● **Description of the task**
The required result is an exact copy of every line from the one with "top: 122px ->" through the last line below, with the pictures left out.

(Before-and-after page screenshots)
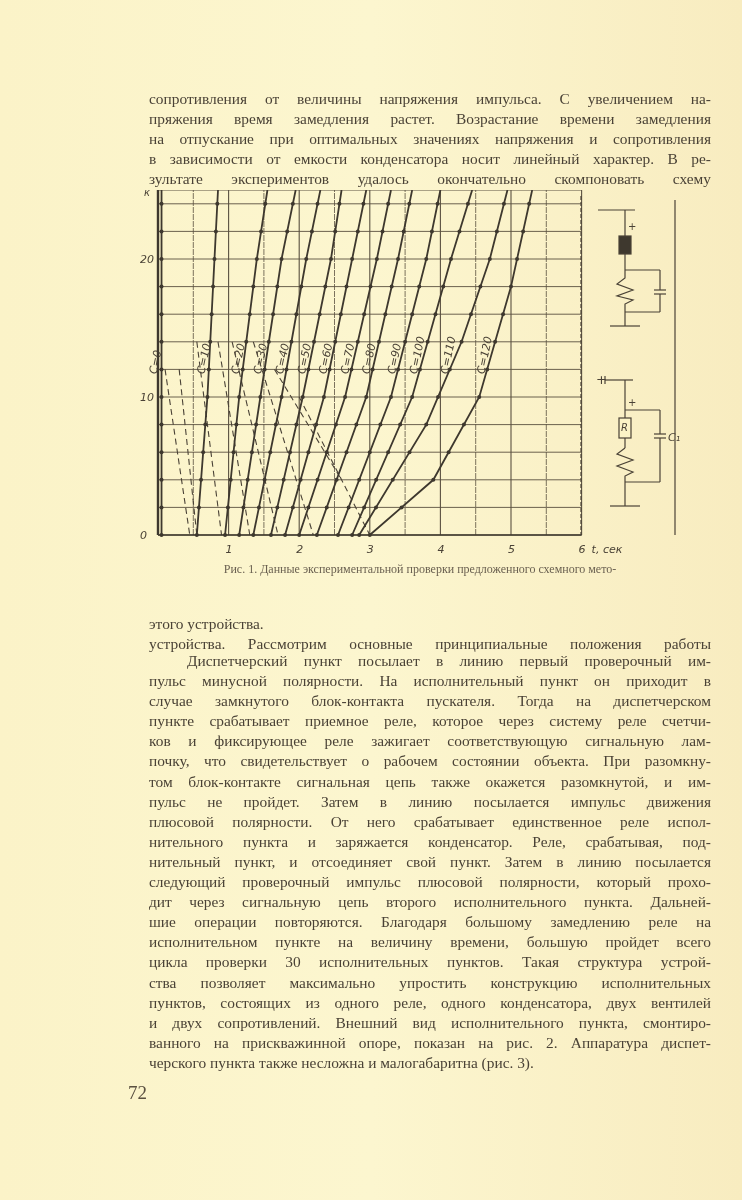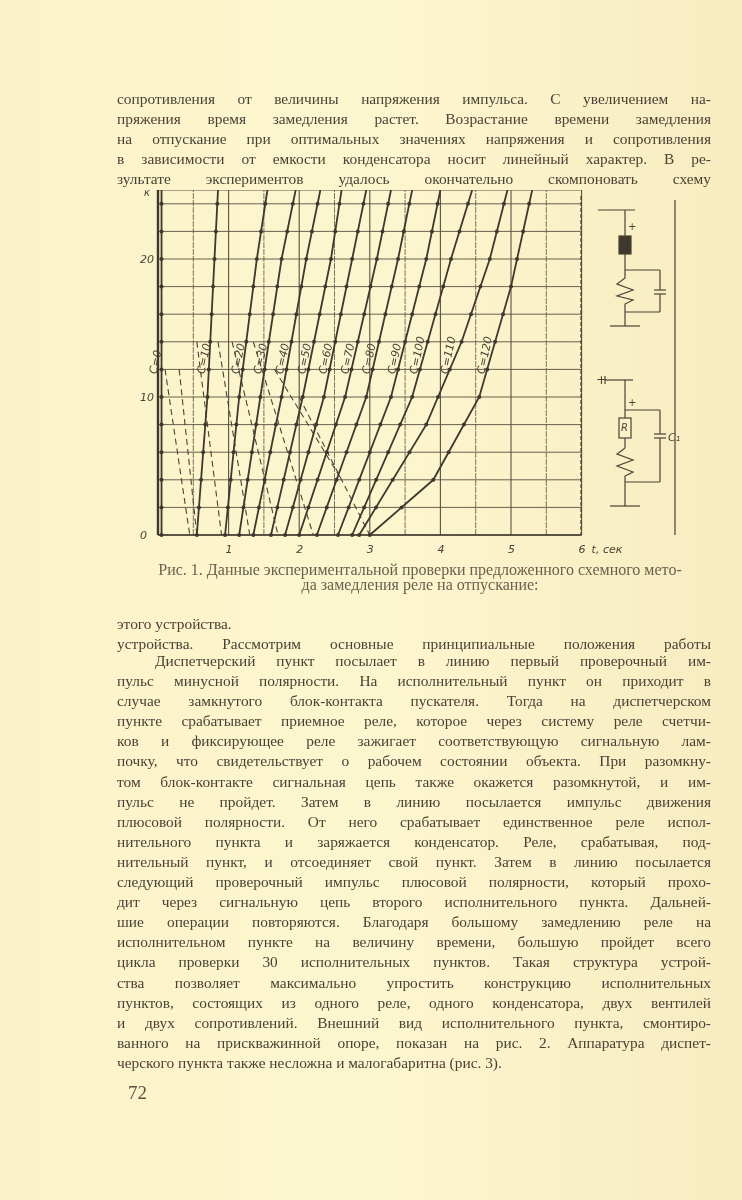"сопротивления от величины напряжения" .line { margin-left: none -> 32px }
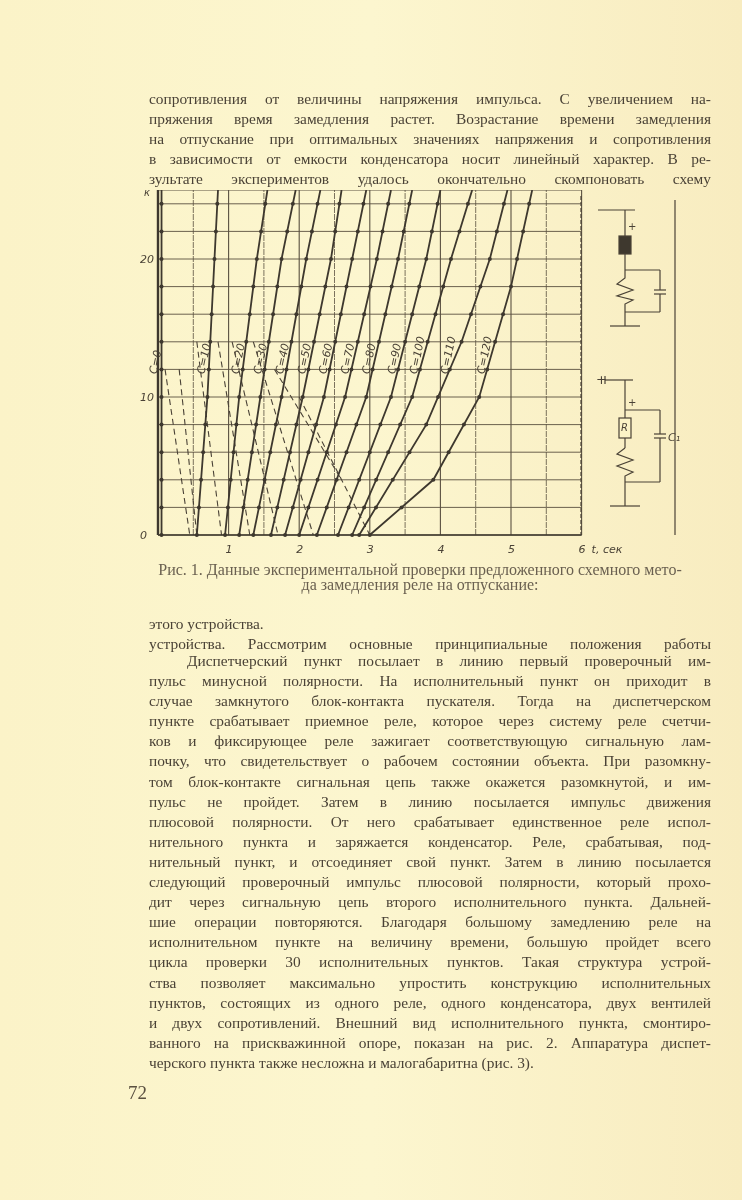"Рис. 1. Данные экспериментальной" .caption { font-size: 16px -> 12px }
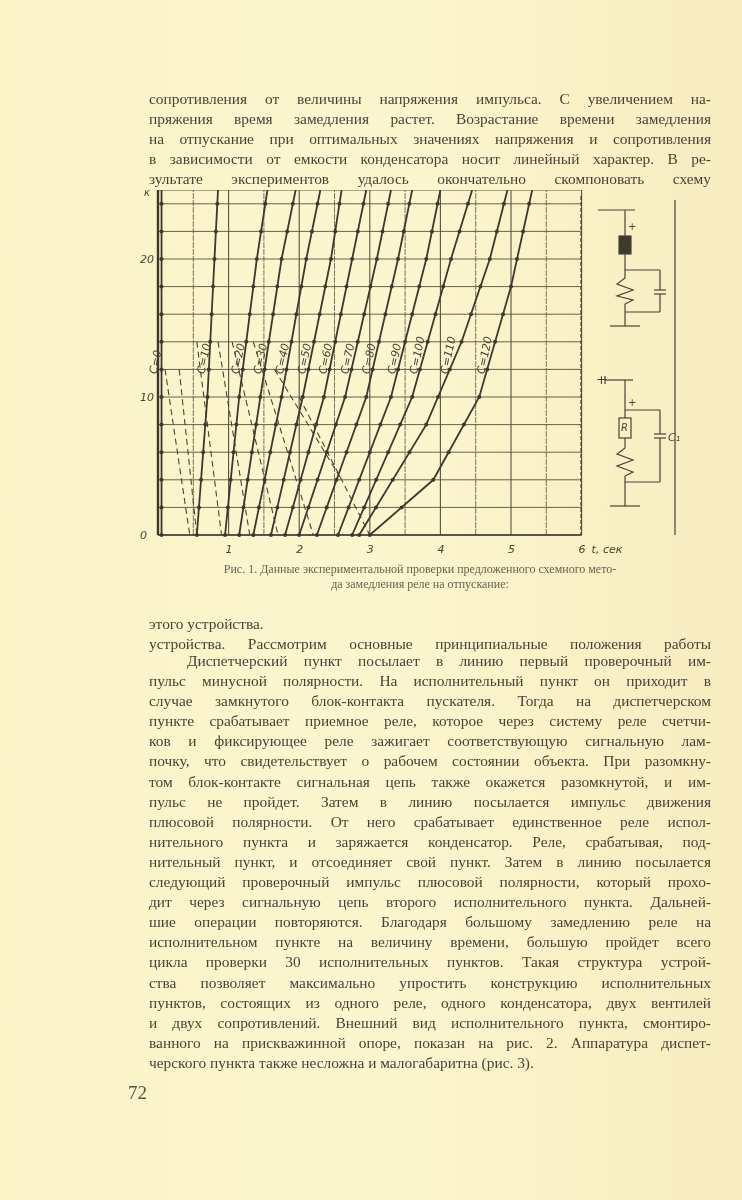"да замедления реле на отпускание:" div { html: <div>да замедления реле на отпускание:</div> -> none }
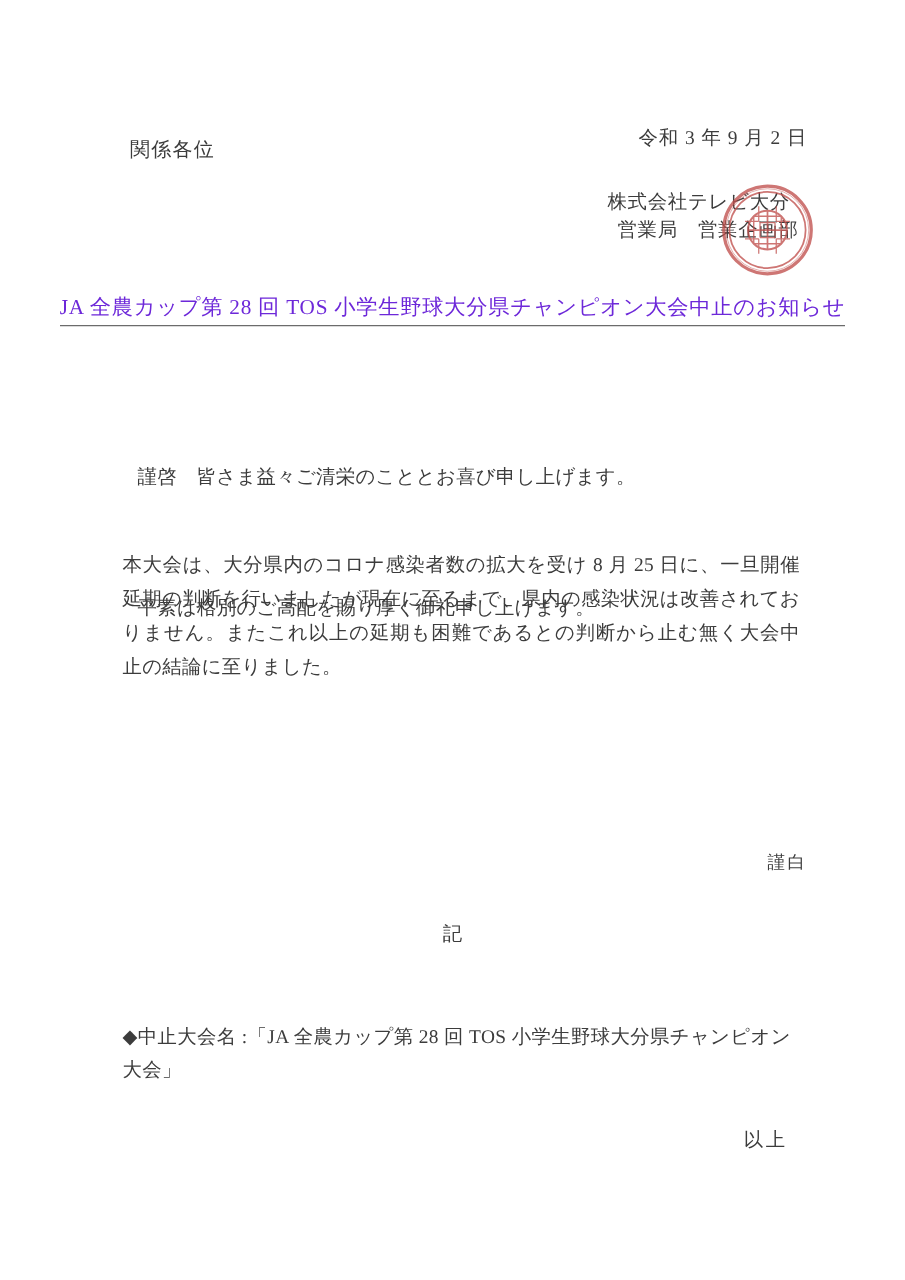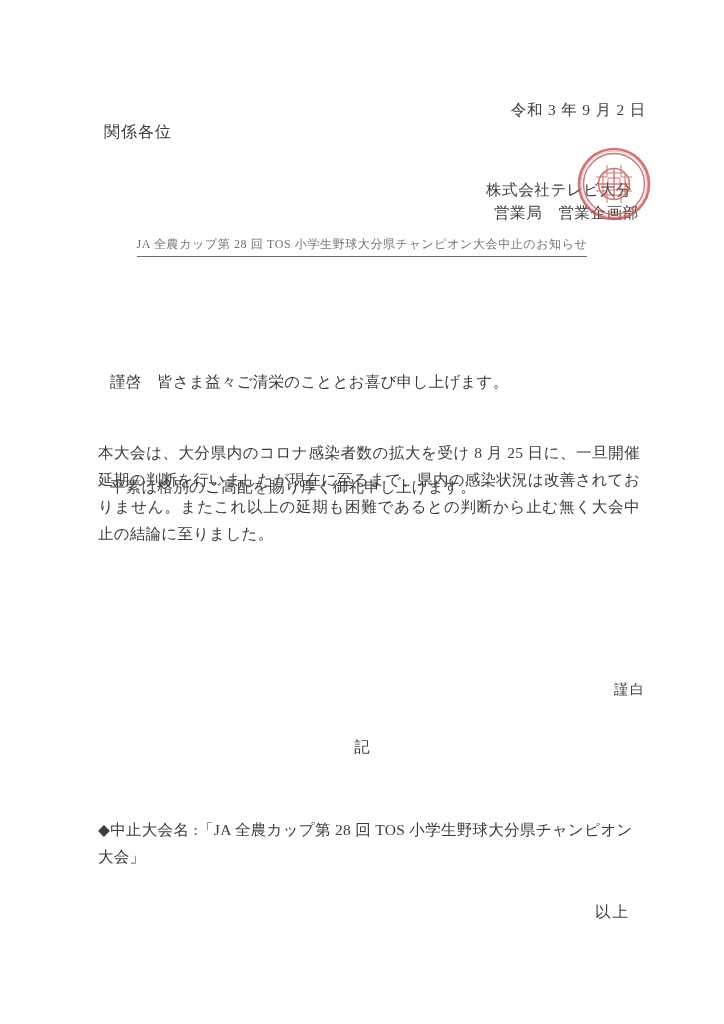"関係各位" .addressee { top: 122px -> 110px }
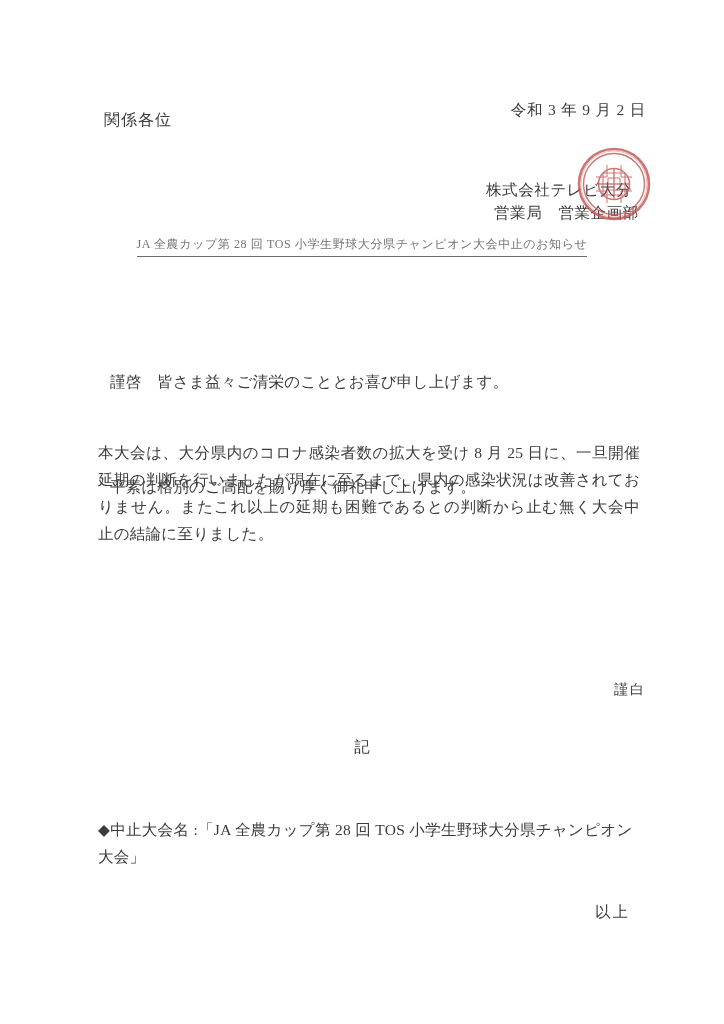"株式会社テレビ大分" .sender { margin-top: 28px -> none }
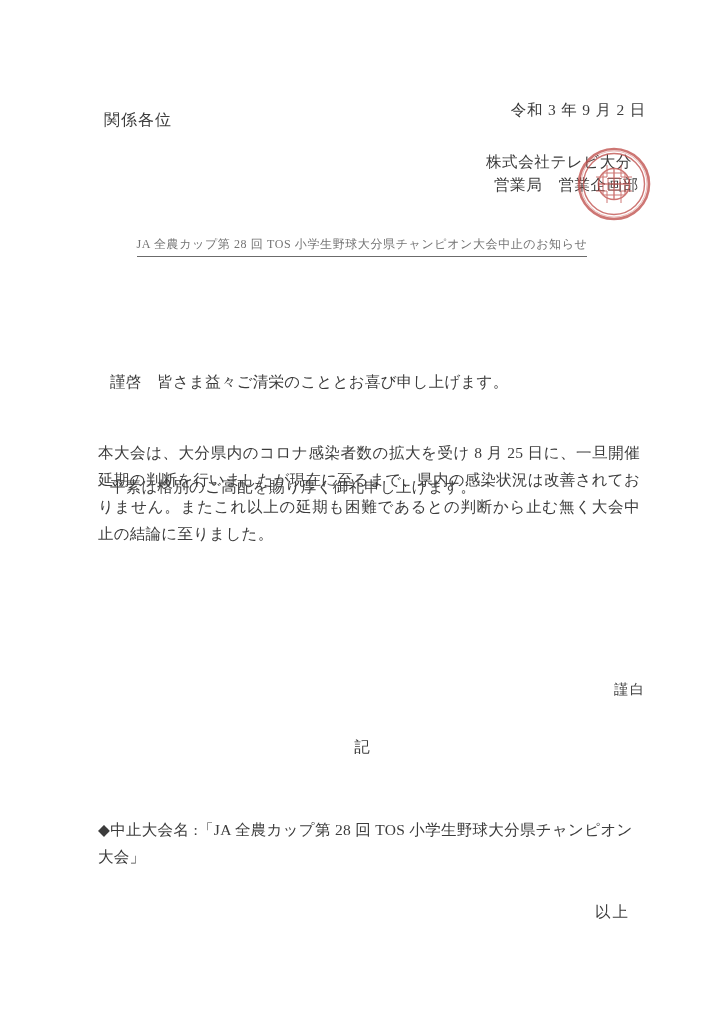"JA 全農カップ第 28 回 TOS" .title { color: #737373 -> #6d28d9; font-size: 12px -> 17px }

● **The completed task**
"関係各位" .addressee { top: 122px -> 110px }
"株式会社テレビ大分" .sender { margin-top: 28px -> none }
"JA 全農カップ第 28 回 TOS" .title { color: #737373 -> #6d28d9; font-size: 12px -> 17px }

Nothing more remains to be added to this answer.